++++ MATERIAL TO PROCESS
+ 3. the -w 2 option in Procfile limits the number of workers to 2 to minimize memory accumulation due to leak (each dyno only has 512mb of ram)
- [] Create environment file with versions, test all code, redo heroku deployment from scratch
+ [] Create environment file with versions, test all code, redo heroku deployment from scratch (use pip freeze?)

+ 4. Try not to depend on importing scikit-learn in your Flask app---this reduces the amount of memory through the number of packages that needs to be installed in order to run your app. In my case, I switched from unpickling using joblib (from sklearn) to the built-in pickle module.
++++++++
++++ MATERIAL TO PROCESS
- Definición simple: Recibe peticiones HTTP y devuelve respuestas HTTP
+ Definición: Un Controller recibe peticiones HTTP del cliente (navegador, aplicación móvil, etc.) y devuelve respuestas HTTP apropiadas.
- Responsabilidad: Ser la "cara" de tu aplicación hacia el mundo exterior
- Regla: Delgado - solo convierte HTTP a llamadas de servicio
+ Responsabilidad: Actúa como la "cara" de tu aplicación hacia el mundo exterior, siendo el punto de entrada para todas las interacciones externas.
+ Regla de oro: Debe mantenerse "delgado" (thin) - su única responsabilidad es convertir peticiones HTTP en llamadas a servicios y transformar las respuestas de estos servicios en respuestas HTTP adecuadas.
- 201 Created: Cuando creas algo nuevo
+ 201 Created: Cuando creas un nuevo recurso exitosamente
++++++++
**TASK BRIEF**:
Above are the records; repeat exactly the lines from the one holding "respuestas HTTP adecuadas." down to the one holding "nuevo recurso exitosamente", end lines included.

**OUTPUT FOR THIS EXERCISE**:
+ Regla de oro: Debe mantenerse "delgado" (thin) - su única responsabilidad es convertir peticiones HTTP en llamadas a servicios y transformar las respuestas de estos servicios en respuestas HTTP adecuadas.
- 201 Created: Cuando creas algo nuevo
+ 201 Created: Cuando creas un nuevo recurso exitosamente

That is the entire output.